Knowledge Pay$ Off Readers, if you are looking for research on best practices to share with parents and administrators, or to use to foster economic and financial education in your classroom, consider these research findings compiled by CFED, a “multi-faceted” enterprise dedicated to “working on the local, state and national level to promote economic opportunity to alleviate poverty”.1 CFED in partnership with CFS, the Center for Financial Security, conducted a 2 year study (2011-2013) with elementary teachers and students in two school districts, one located in Texas, and one in Wisconsin.2 What they found is that elementary students that took part in a more “hands-on approach” to financial literacy tended to exhibit positive attitudes towards saving; even with a minimum of five hours of direct financial literacy instruction.3 This hands-on approach involved partnering with local area banks to establish an in-school banking program coupled with at least five hours of financial education instruction.4 Study findings also indicate that students with in-school banking programs were also more likely to establish a savings account verses students without in-school access.5
Additionally, in Amarillo, Texas, Happy Bank State Bank, in partnership with the Amarillo School System, not only offered in-school based banks for elementary students, but also conducted a study where they randomly selected students to receive $25.00 in seed money to further entice the opening of student savings accounts.6 Study findings indicate that students with seed money incentives were 18% more likely to open an account.7 Additionally, school-wide marketing efforts geared towards fostering parent engagement were also found to support the establishment of savings accounts.8 What is particularly relevant about this study is that a significant percentage of the school population met the “economically disadvantaged” criteria for “free and reduced lunch”.8
CFED also routinely reviews other financial literacy research to compile “empirical evidence” to foster best practices in financial literacy education.

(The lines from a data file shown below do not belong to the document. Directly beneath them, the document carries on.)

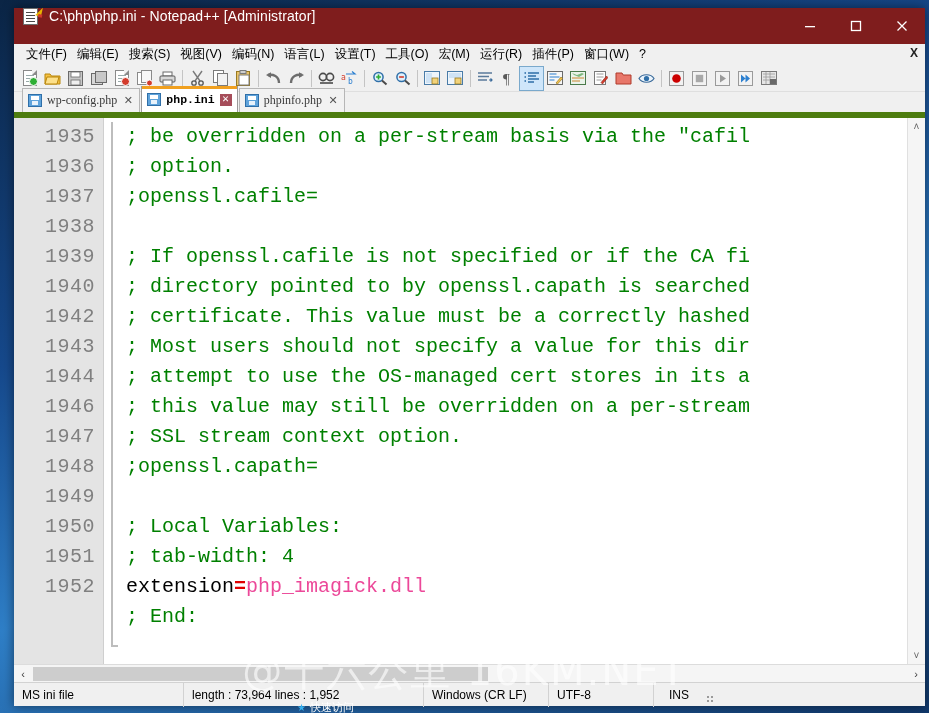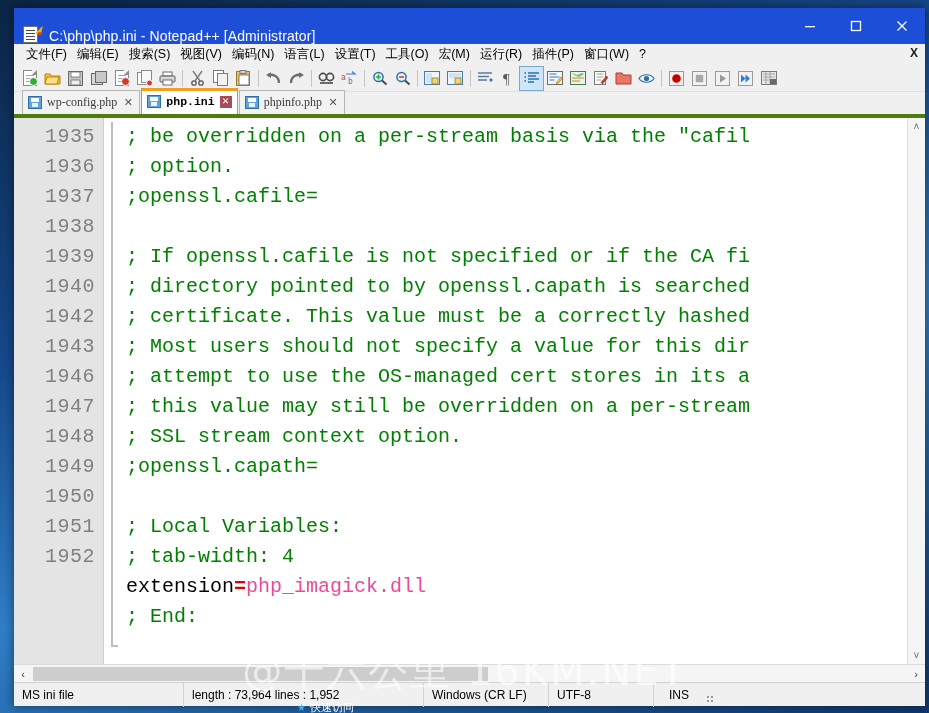"C:\php\php.ini - Notepad++" .titlebar { align-items: flex-end -> flex-start; background: #1d4ed8 -> #7f1d1d }
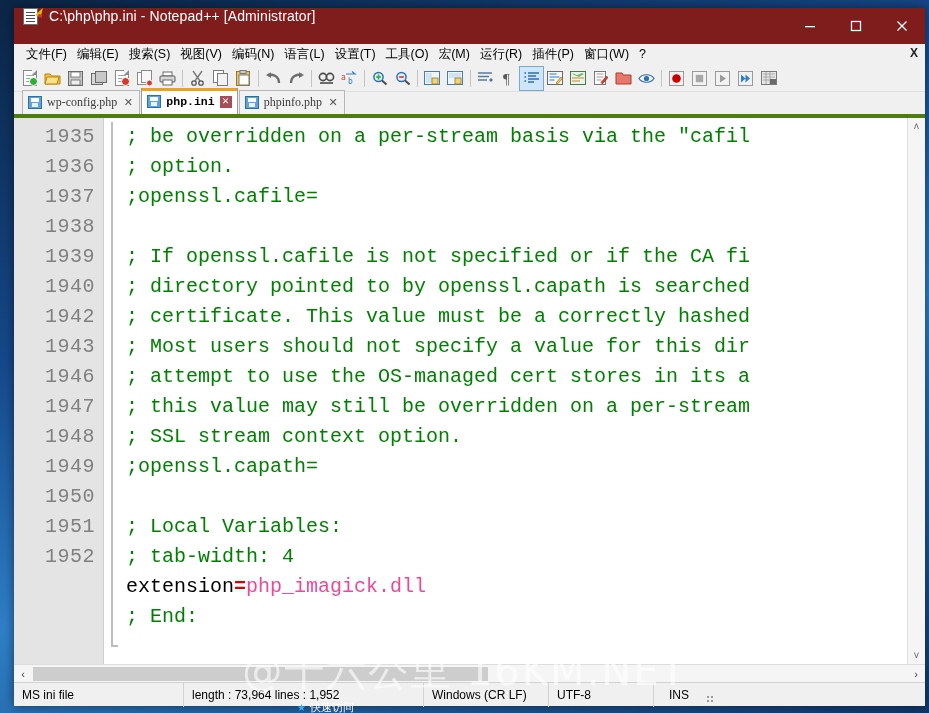"wp-config.php" .tabbar { border-bottom: 4px solid #4d7c0f -> 6px solid #4d7c0f }
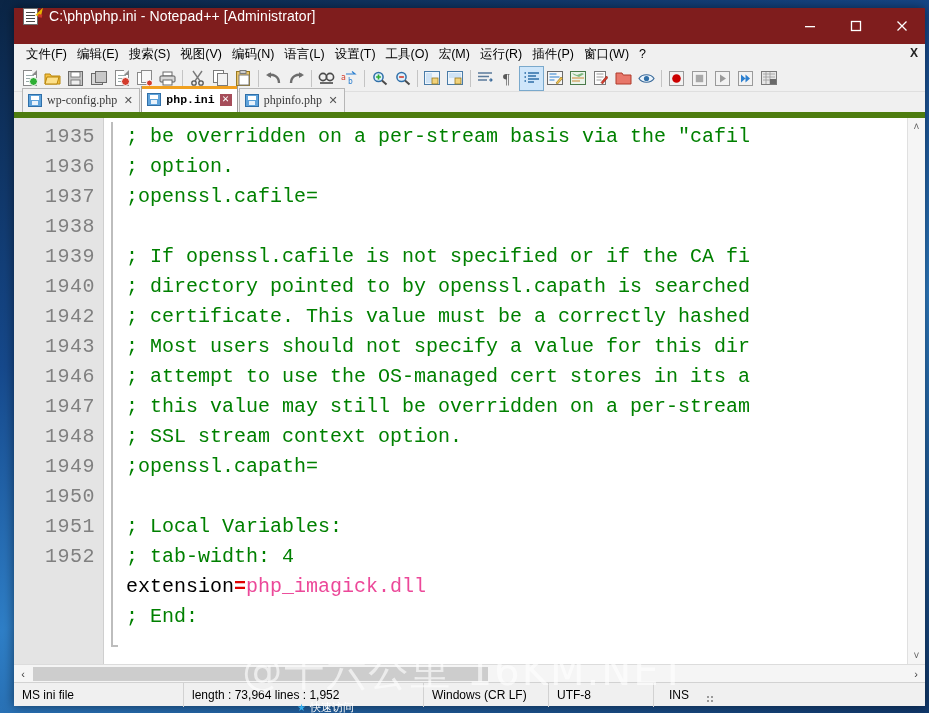"1944" div.ln { html: none -> <div>1944</div> }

Their latest review reiterated that children are more likely to exhibit positive financial behaviors later in life if they have received financial literacy instruction and participated in school bank savings programs.9
Additionally, children from low to moderate income families that had savings accounts established at a young age for college were also more likely to plan, save, and enroll in college; especially those kids in a matched savings program.10This information suggests that partnering with local banks and credit institutions to complement economic and financial curricula may enhance student knowledge retention and their long-term financial well-being.